L’ascendant du patron du PPM sur l’ancienne région était à ce point établi que la perte de ce pouvoir peut être comparée à ce que serait la défaite du PPM à Fort-de-France, un séisme. Un séisme à la dimension de l’hégémonie pratiquée sur la société martiniquaise, au travers d’institutions et corporations soumises, bref, au prisme d’une conception totalitaire du pouvoir qu’a décrite, mieux que des adversaires, le militant historique cité plus haut. Face à Emile Capgras, la défaite de Camille Darsières était d’une autre nature. Le secrétaire général du PPM n’avait jamais « possédé » la région comme a pu le paraître et s’en convaincre son successeur.
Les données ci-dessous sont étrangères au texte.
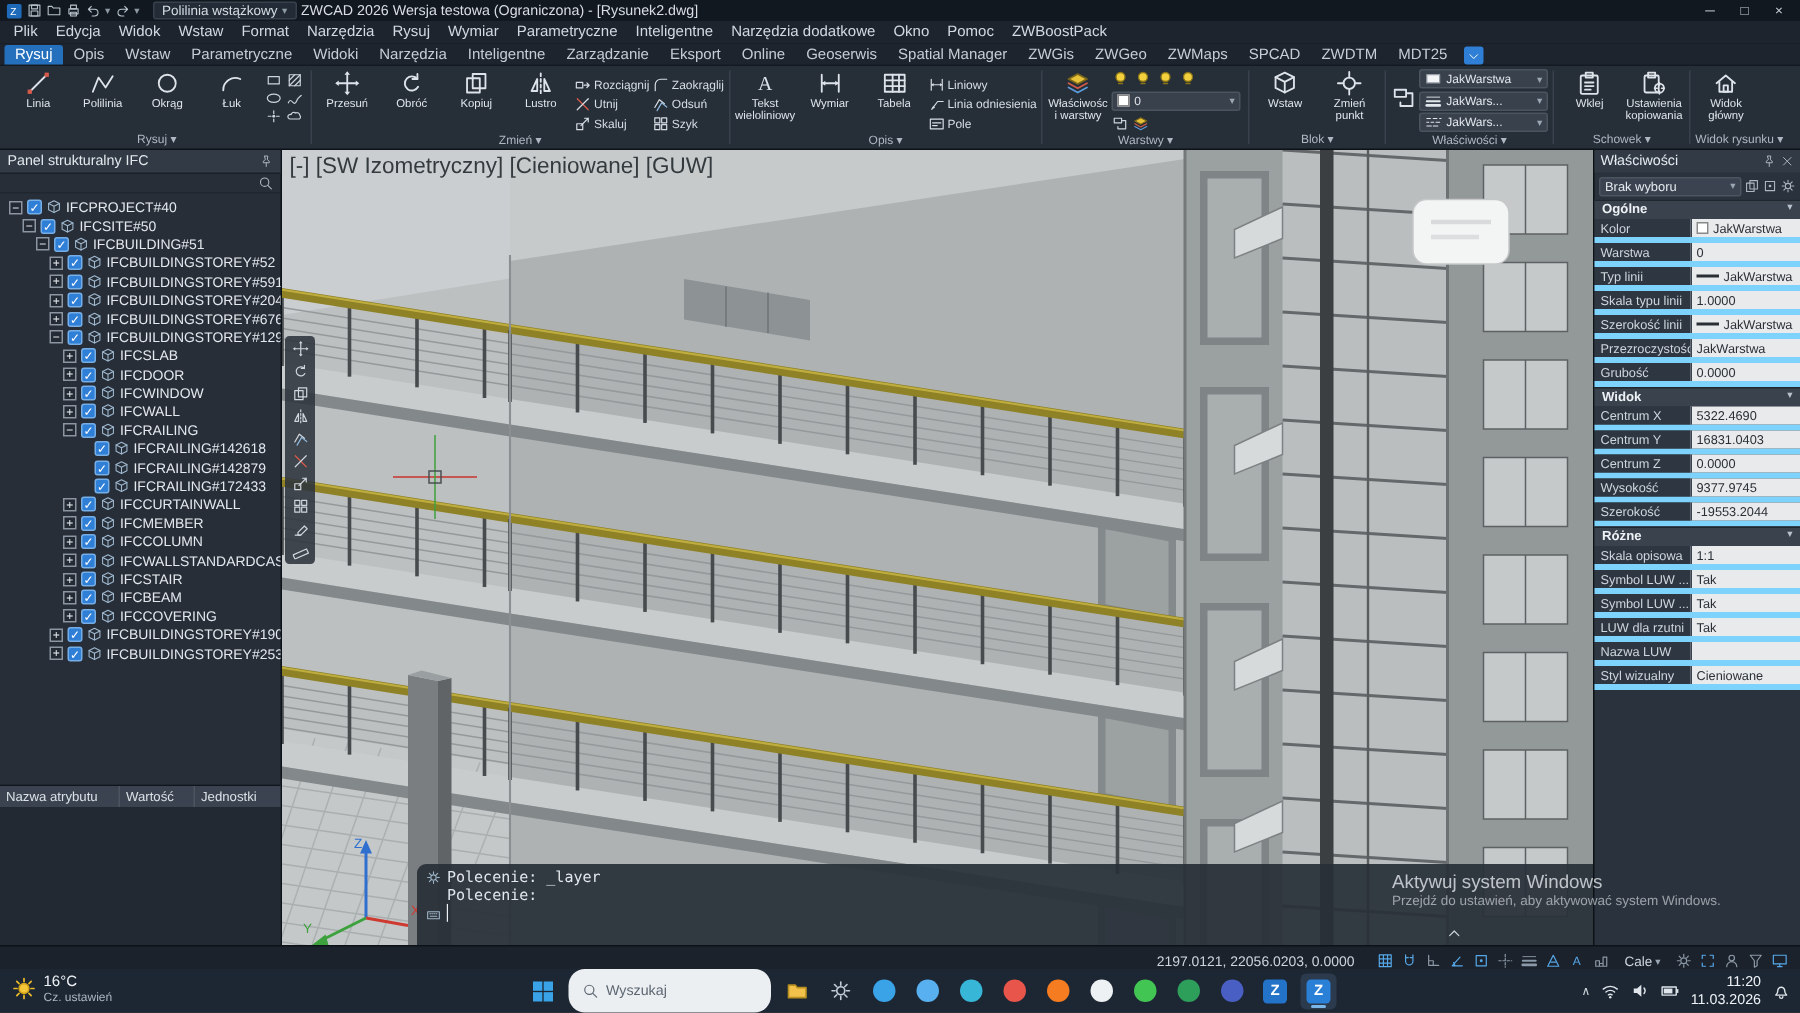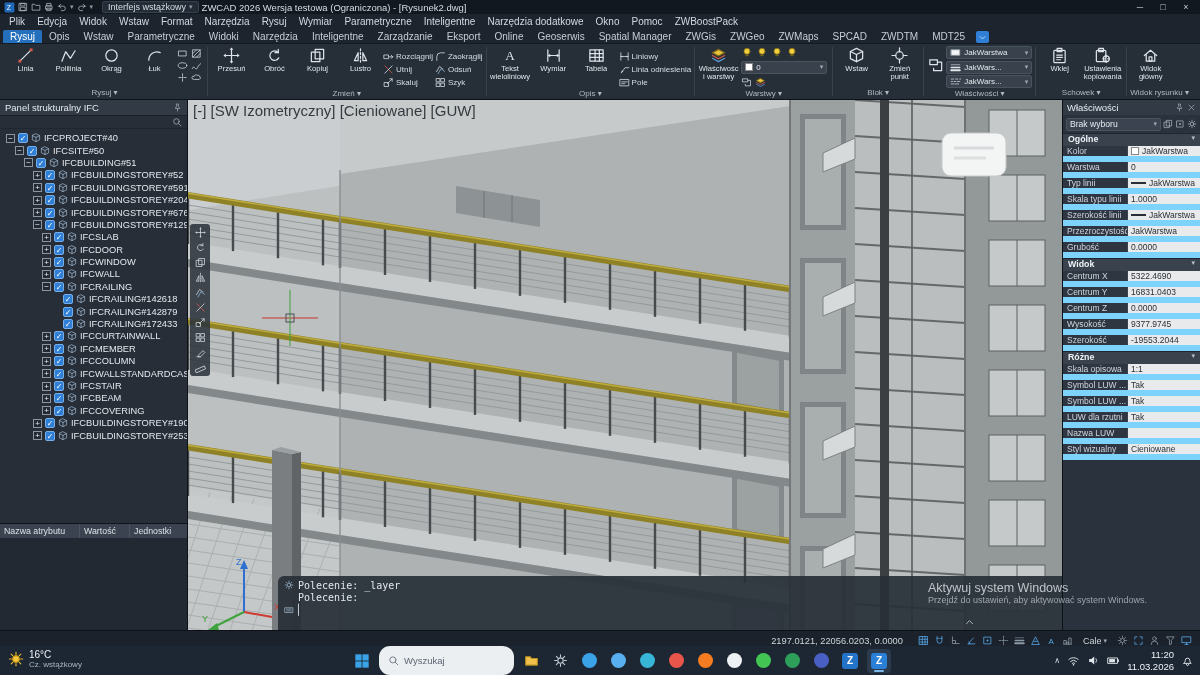"Interfejs wstążkowy" span { text: Interfejs -> Polilinia }
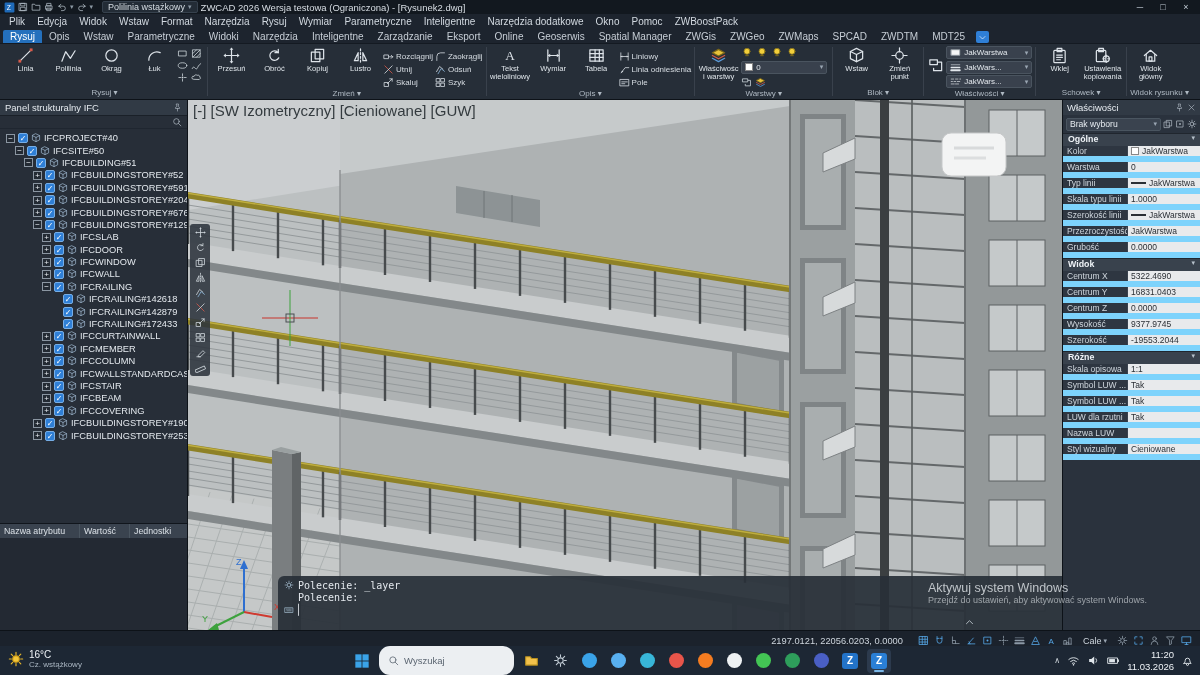"Kolor" .ppr { border-bottom: 6px solid #7dd3fc -> 4px solid #7dd3fc }
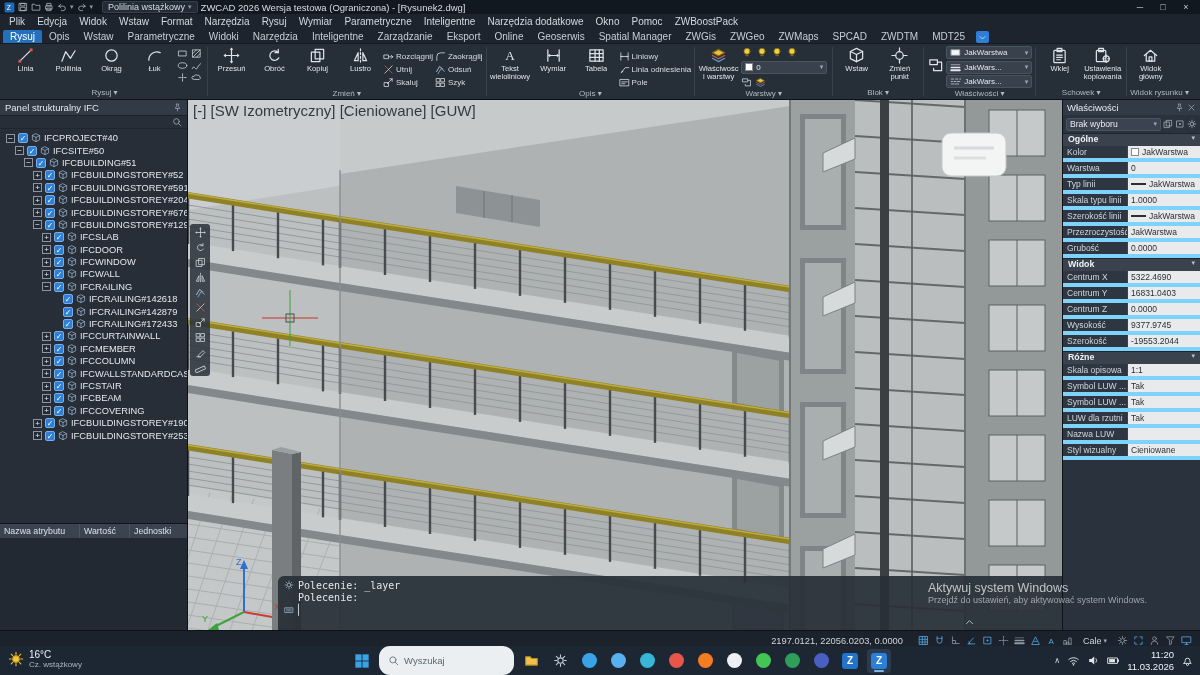"Cz. wstążkowy" div.tbw-d { text: wstążkowy -> ustawień }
Conduite alors dans une ambiance méfiante par « M. PPM », la coalition était bien plus délicate en ce que l’attelage était composé de véritables partis politiques concurrents (PCF, PPM, FSM, Bâtir) et non d’élus communaux solitaires accourus. D’ailleurs, Camille Darsières avait du s’y prendre à deux fois, le premier « pacte » n’ayant pas survécu à la défection du PKLS. Il faut y ajouter le refus farouche de l’homme fort du parti de toute forme d’entente avec la droite, ce qui fit différer d’une vingtaine d’années le rapprochement de Pierre Petit et du PPM.
Le Parti progressiste martiniquais avait été un parti d’opposition depuis sa création, en 1958. Une opposition, façon contestation systématique, jusqu’en 1983. Mais si celle-ci paraissait alors naturelle, elle est considérée aujourd’hui comme injuste aux yeux de ses élus. Impensable à la veille du 13 décembre 2015, elle est, à la manière de ce qu’on peut imaginer si le PPM devenait minoritaire au conseil municipal de Fort-de-France, insupportable. De même que la droite n’avait jamais su véritablement, à partir de 1983, remplir la fonction d’opposant qui promettait de durer, le PPM pour qui les possibilités d’alternance ne sont pas fermées semble avoir choisi l’opposition frontale.